OUR OWN ZEITGEIST PROMOTING EVIDENCE-BASED PRACTICE OF MANAGEMENT
Forty years elapsed between Semmelweis’s discoveries and the formulation of germ theory. One hundred years later, even basic infectionreducing practices such as hand washing still are not consistently performed in hospitals (Johns Hopkins Medicine, 2004). Considering the personal growth and social and organizational changes evidence-based practice requires, our own evidence-based management zeitgeist still has plenty of time to run. The first challenge is consciousness raising regarding the rich array of evidence that can improve effectiveness of managerial decisions.
Educating opinion leaders, including prominent executives and educators, in the nature and value of evidence-based approaches builds champions who can get the word out. Updating management education with the latest research must be ongoing, demanding that educators and textbook writers apprise themselves of new research findings. The onus is on researchers to make generalizability clearer by providing better information in their reports regarding the context in which their findings were observed. All parties need to put greater emphasis on learning how to translate research findings into solutions.
In the case of researchers, too much information that might affect the translations of findings to practice remains tacit, in the apparent minutiae research reports omit, known only to the researcher. Educators need to help students acquire the metaskills for designing solutions around the research principles they teach. Managers must learn how to experiment with possible evidence-based solutions and to adapt them to particular settings. We need knowledgesharing networks composed of educators, researchers, and manager/practitioners to help create and disseminate management-oriented research summaries and practices that best evidence supports.
Building a culture in which managers learn to learn from evidence is a critical aspect of effective evidence use (Pfeffer & Sutton, in press). Developing managerial competence historically has been viewed as a training issue, underestimating the investment in collective capabilities that is needed (Mohrman, Gibson, & Mohrman, 2001).
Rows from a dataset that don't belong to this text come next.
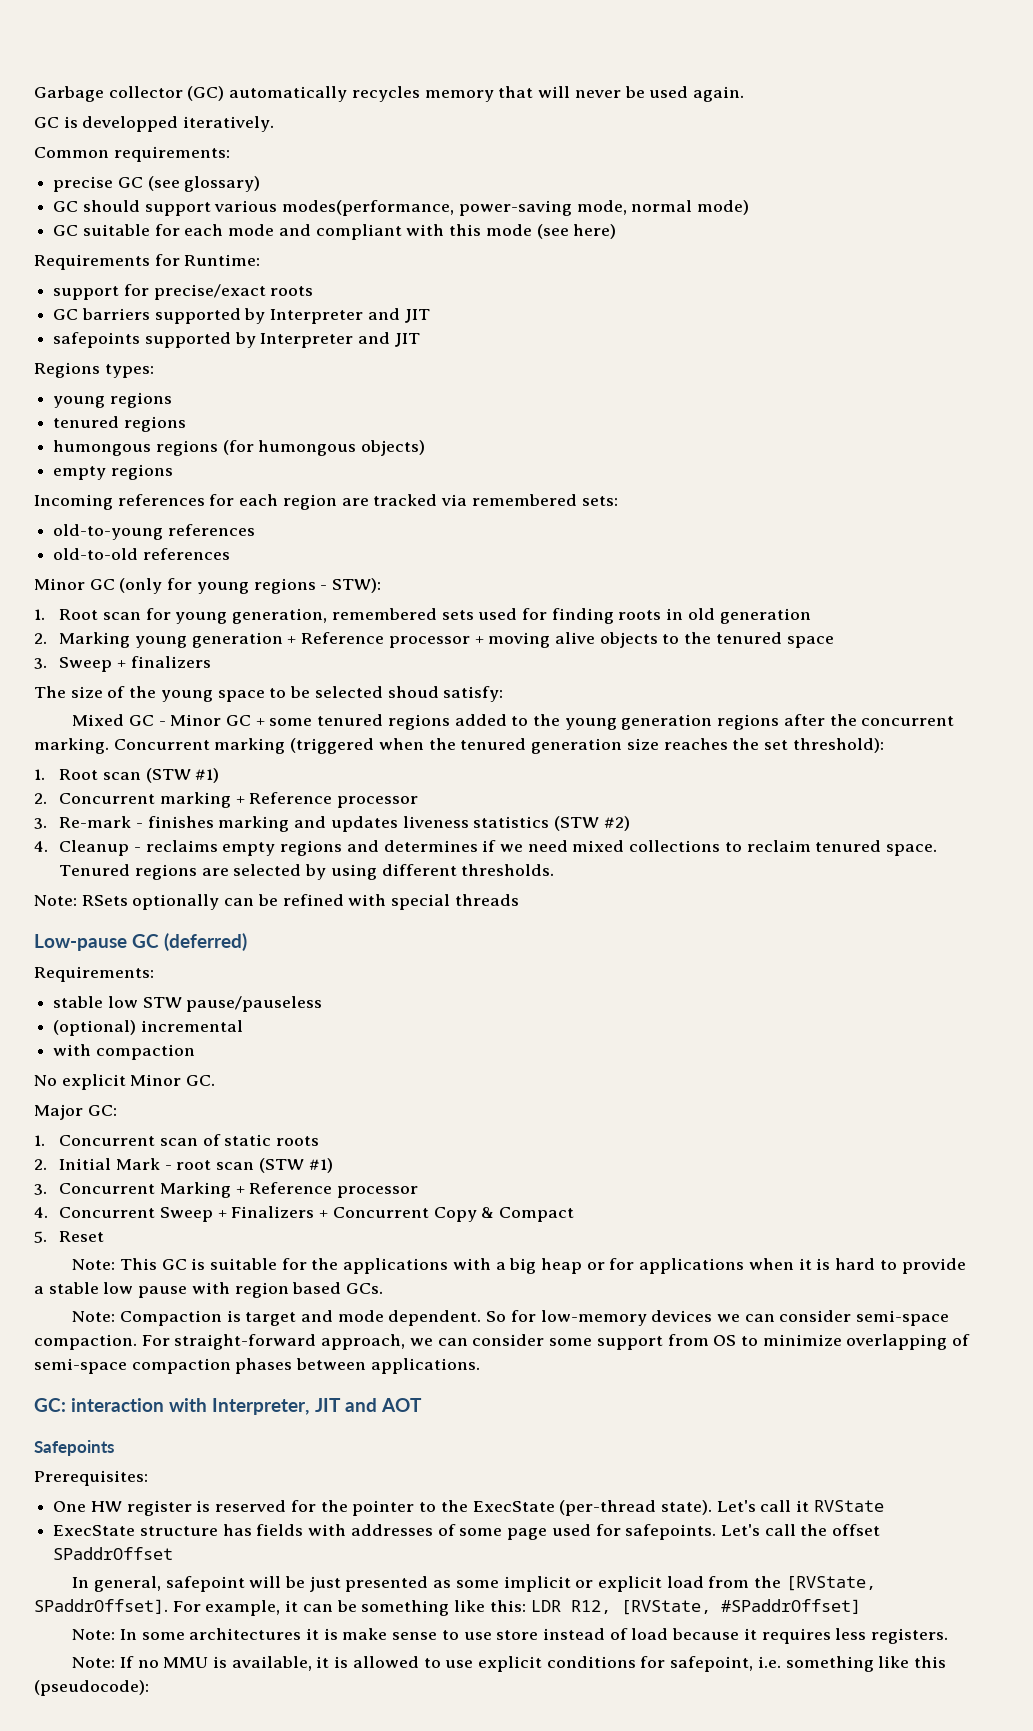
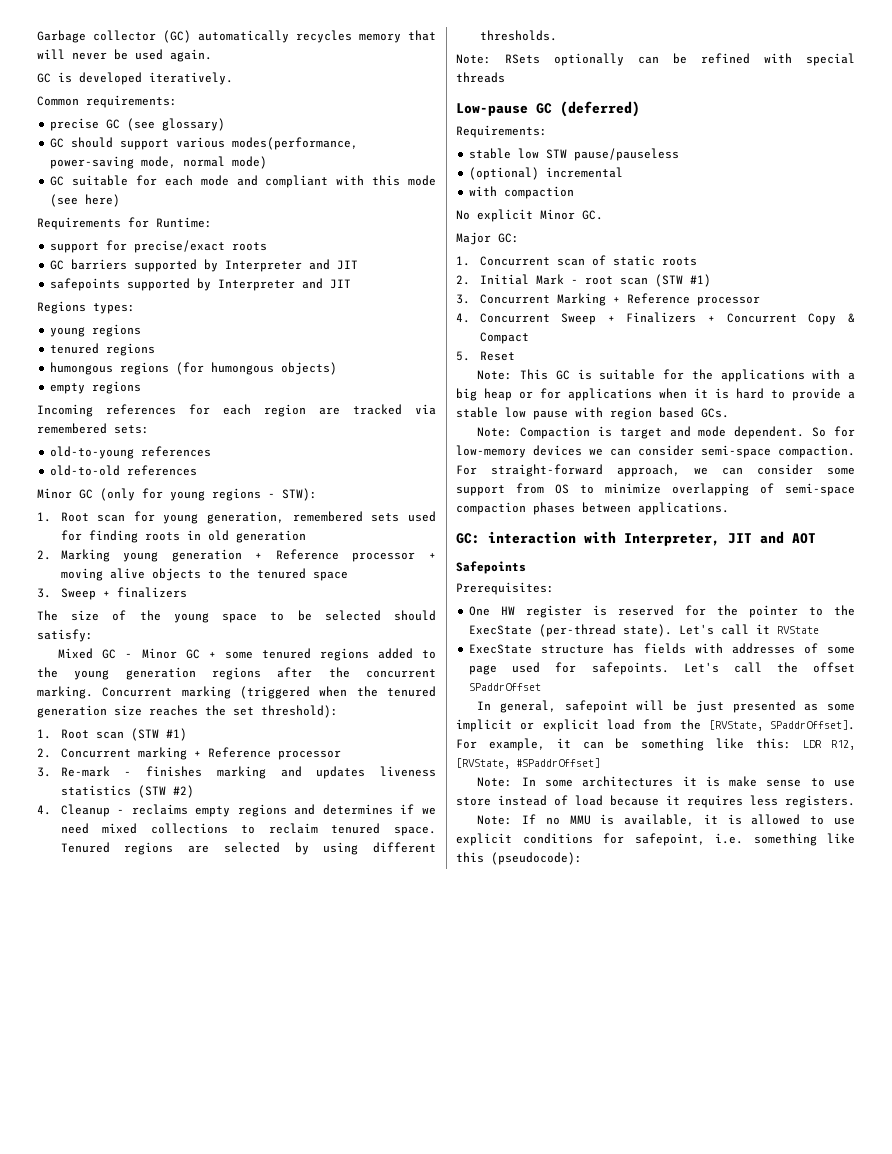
[82,116,179,132] developped -> [79,72,142,85] developed
[387,686,439,698] shoud -> [394,610,436,621] should

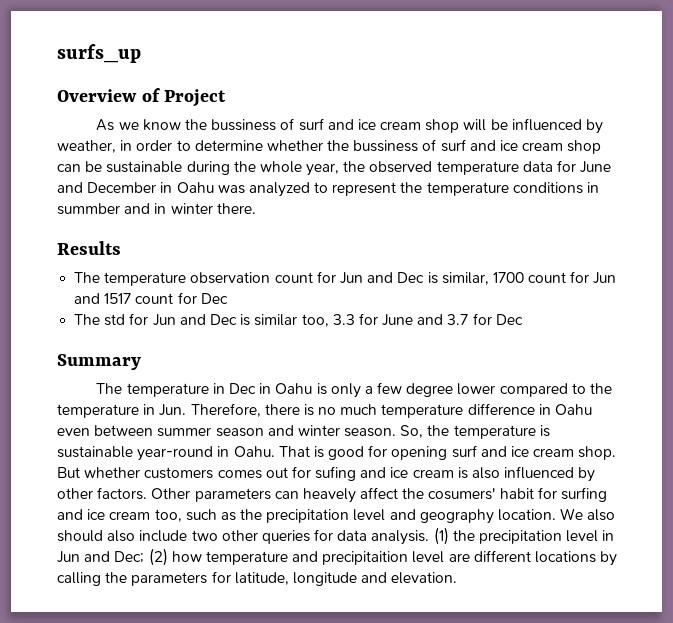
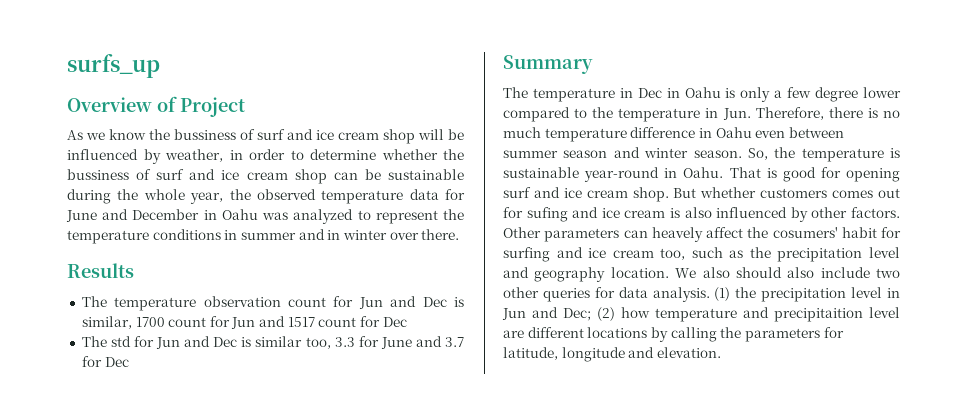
[57,203,120,215] summber -> [240,232,296,240] summer
(213, 208) none -> [389,232,419,240] over

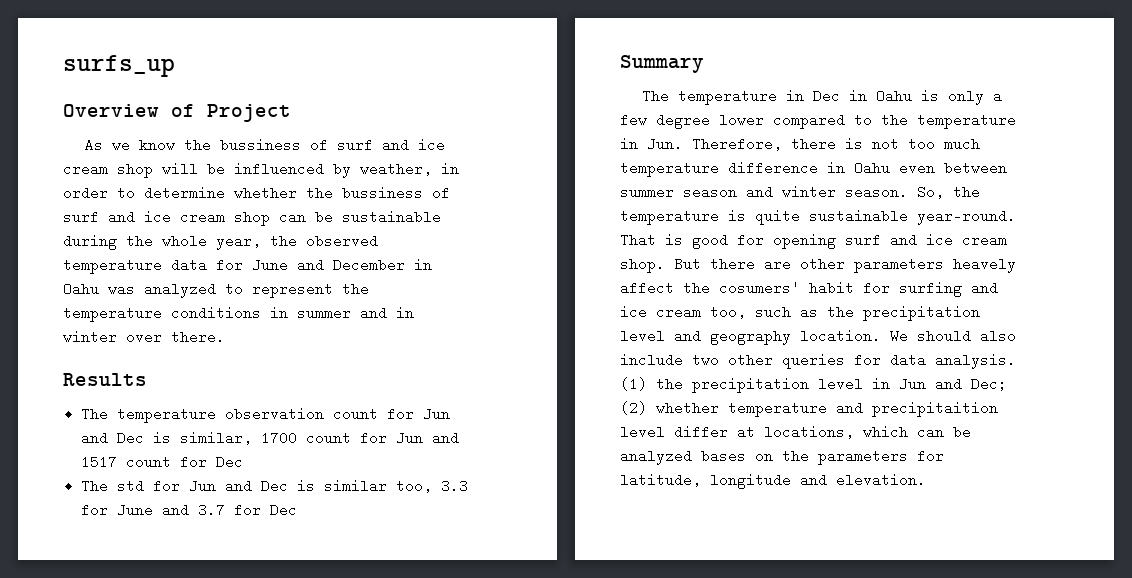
[883,110,900,118] no -> [872,139,935,149] not too
[503,167,724,182] sustainable year-round in Oahu. -> [755,209,1016,225] quite sustainable year-round.
[700,187,900,198] [503,207,900,222] [503,227,648,242] whether customers comes out for sufing and ice cream is also influenced by other factors. Other parameters can -> [710,257,944,273] there are other parameters
[702,267,730,278] also -> (908, 336) none
[621,307,650,318] how -> [656,401,719,415] whether
[503,327,717,342] are different locations by calling -> [674,425,971,439] [620,449,773,465] differ at locations, which can be analyzed bases on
The promises of evidence-based management are manifold. It affords higher-quality managerial decisions that are better implemented, and it yields outcomes more in line with organizational goals.
Those who use evidence (E and e) and learn to use it well have comparative advantage over their less competent counterparts. Managers, educators, and researchers can learn more systematically throughout their careers regarding principles that govern human behavior and organizational actions and the solutions that enhance contemporary organizational performance and member experience. A focus on evidence use may also ultimately help to blur the boundaries between researchers, educators, and managers, creating a lively community with many feedback loops where information is systematically gathered, evaluated, disseminated, implemented, reevaluated, and shared. The promise of evidence-based management contrasts with the staying power or stickiness of the status quo. Like the QWERTY keyboard created for manual typewriters, but inefficient in the age of word processing, management-asusual survives, despite being out of step with contemporary needs. Failure to evolve toward evidence-based management, however, is costlier than mere inefficiency. It deprives organizations, their members, our students, and the general public of greater success and better managers.
Please join with me in working to make evidence-based management a reality.